■ Task objective: Leaving out every image, restate all the records word for word.

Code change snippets
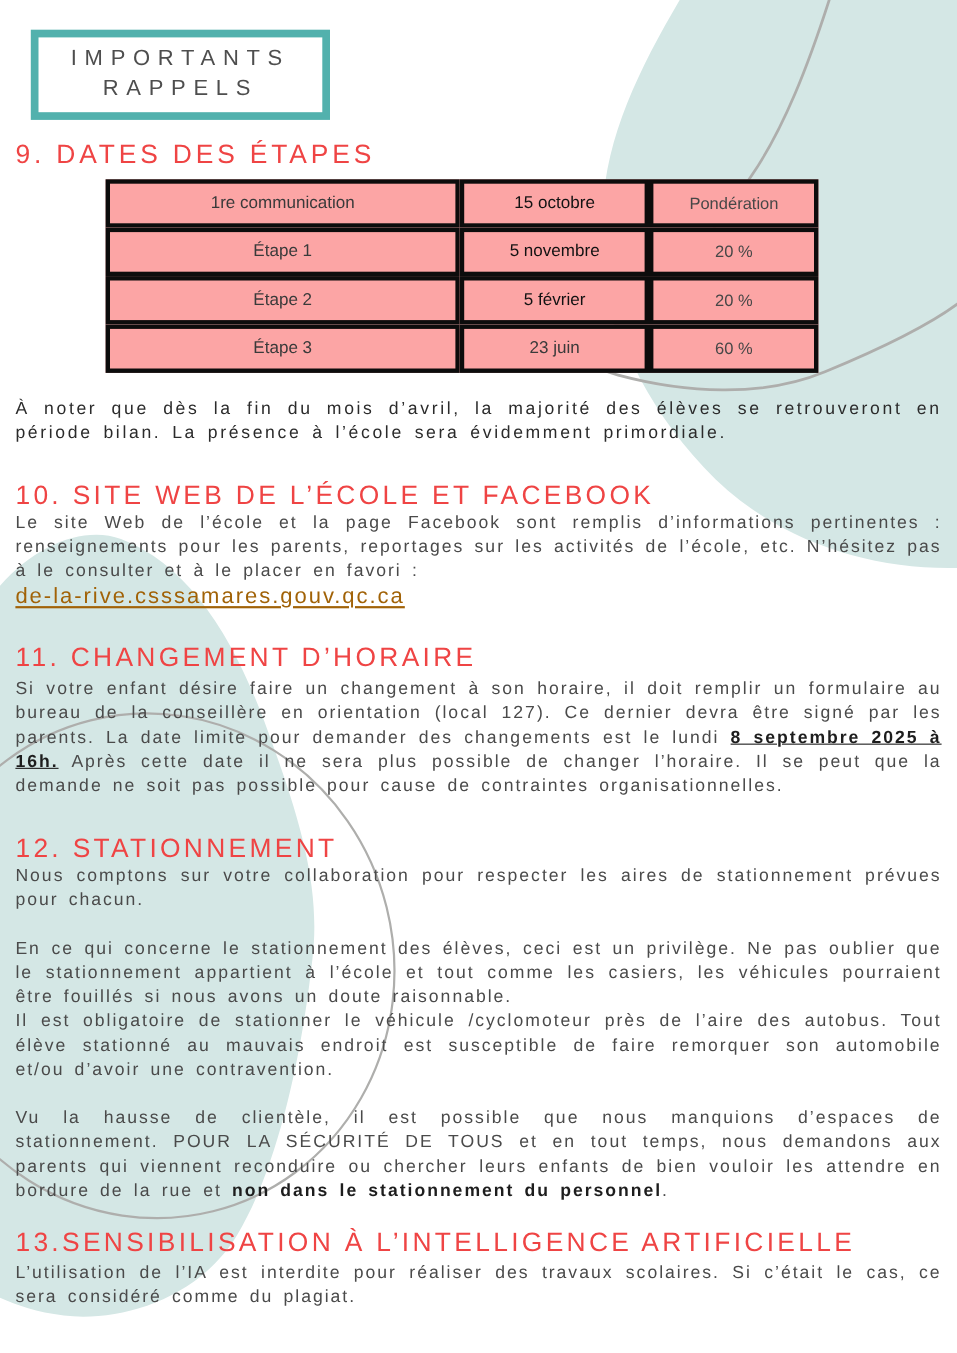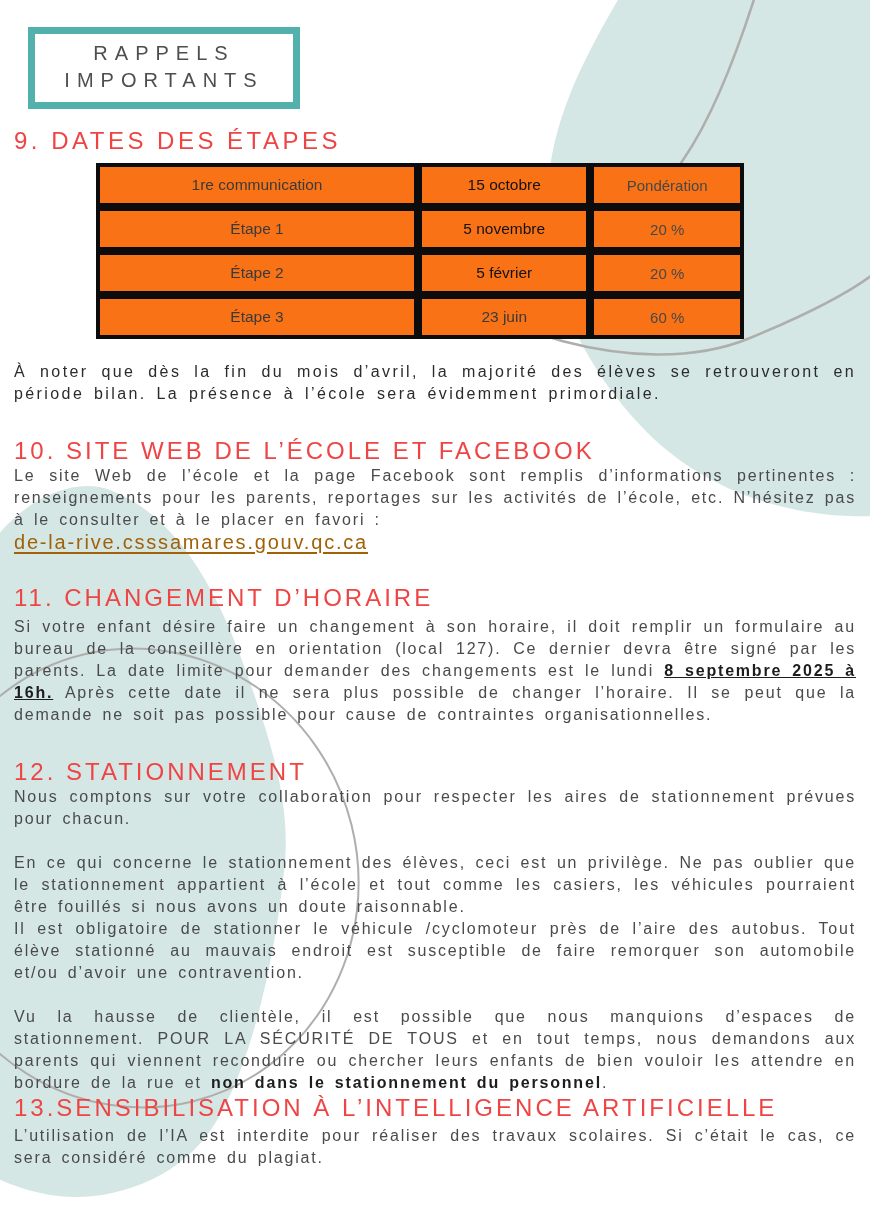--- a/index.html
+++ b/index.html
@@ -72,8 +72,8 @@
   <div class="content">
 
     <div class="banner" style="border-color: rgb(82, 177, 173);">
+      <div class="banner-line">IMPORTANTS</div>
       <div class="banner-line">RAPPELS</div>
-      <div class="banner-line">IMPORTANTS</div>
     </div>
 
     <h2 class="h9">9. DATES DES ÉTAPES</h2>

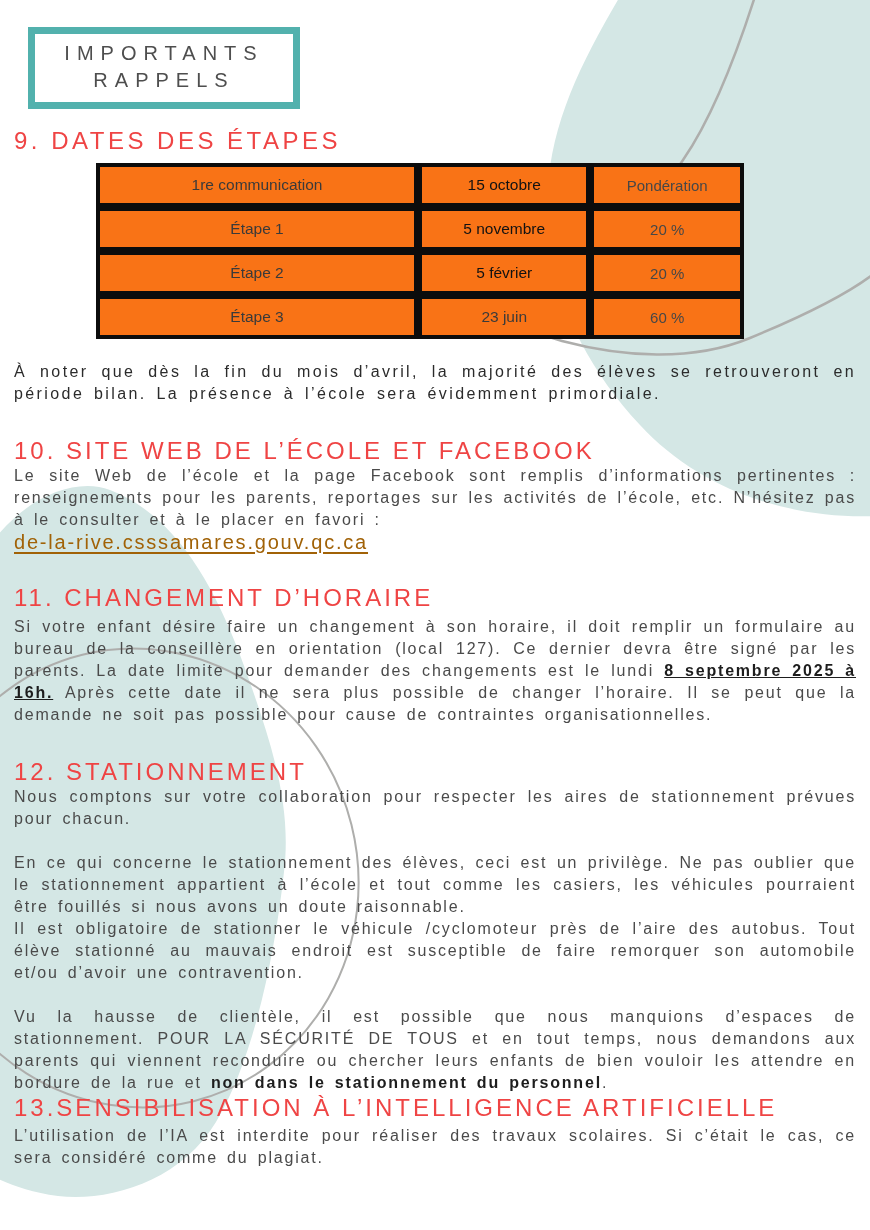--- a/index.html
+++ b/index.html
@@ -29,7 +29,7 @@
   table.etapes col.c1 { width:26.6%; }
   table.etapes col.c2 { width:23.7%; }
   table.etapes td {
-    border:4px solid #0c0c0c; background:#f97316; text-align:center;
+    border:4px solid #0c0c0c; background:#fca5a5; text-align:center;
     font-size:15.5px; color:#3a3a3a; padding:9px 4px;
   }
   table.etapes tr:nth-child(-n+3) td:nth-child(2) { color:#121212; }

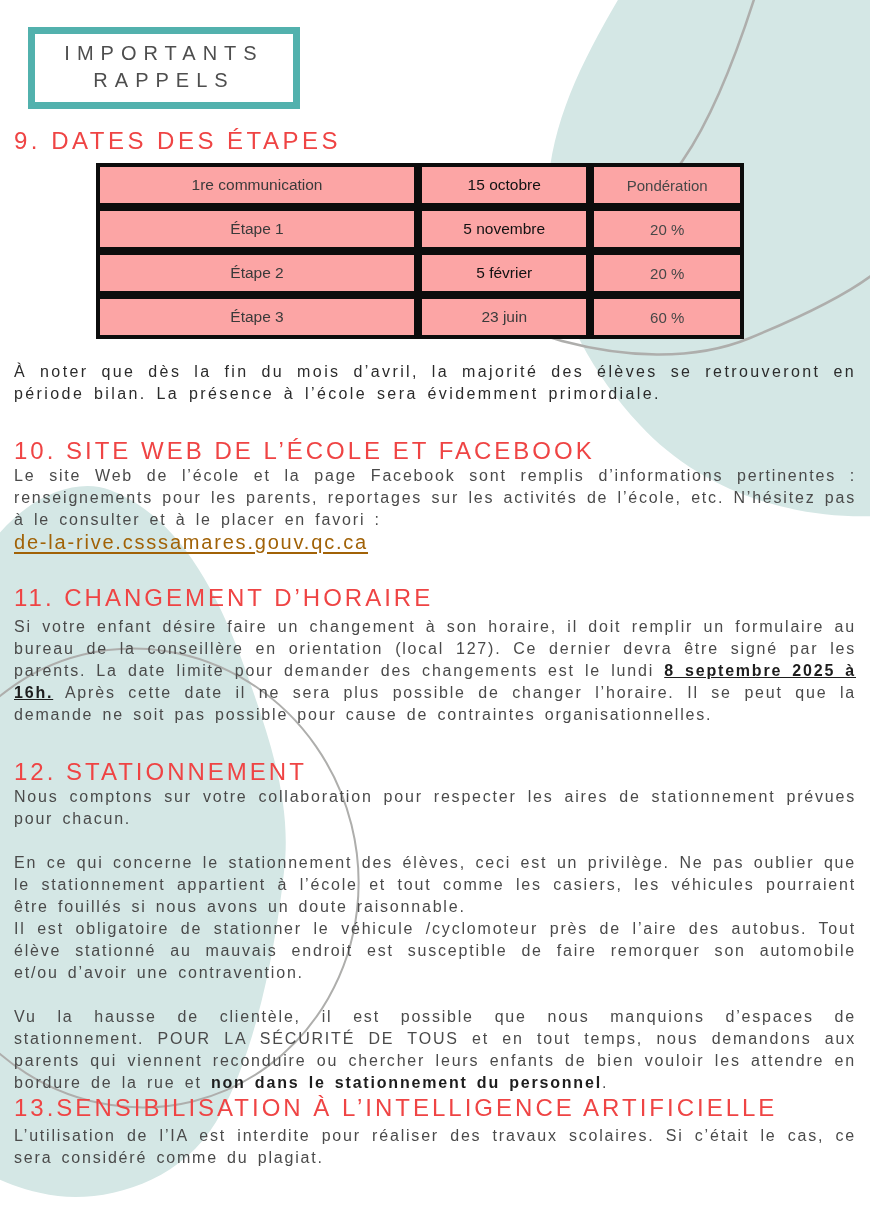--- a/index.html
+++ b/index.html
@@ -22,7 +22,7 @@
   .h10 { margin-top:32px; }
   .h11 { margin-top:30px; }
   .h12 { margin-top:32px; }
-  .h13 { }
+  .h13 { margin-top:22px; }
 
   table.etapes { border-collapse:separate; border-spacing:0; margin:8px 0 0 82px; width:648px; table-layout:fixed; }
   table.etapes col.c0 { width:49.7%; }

■ Solution:
--- a/index.html
+++ b/index.html
@@ -72,8 +72,8 @@
   <div class="content">
 
     <div class="banner" style="border-color: rgb(82, 177, 173);">
+      <div class="banner-line">IMPORTANTS</div>
       <div class="banner-line">RAPPELS</div>
-      <div class="banner-line">IMPORTANTS</div>
     </div>
 
     <h2 class="h9">9. DATES DES ÉTAPES</h2>

--- a/index.html
+++ b/index.html
@@ -29,7 +29,7 @@
   table.etapes col.c1 { width:26.6%; }
   table.etapes col.c2 { width:23.7%; }
   table.etapes td {
-    border:4px solid #0c0c0c; background:#f97316; text-align:center;
+    border:4px solid #0c0c0c; background:#fca5a5; text-align:center;
     font-size:15.5px; color:#3a3a3a; padding:9px 4px;
   }
   table.etapes tr:nth-child(-n+3) td:nth-child(2) { color:#121212; }

--- a/index.html
+++ b/index.html
@@ -22,7 +22,7 @@
   .h10 { margin-top:32px; }
   .h11 { margin-top:30px; }
   .h12 { margin-top:32px; }
-  .h13 { }
+  .h13 { margin-top:22px; }
 
   table.etapes { border-collapse:separate; border-spacing:0; margin:8px 0 0 82px; width:648px; table-layout:fixed; }
   table.etapes col.c0 { width:49.7%; }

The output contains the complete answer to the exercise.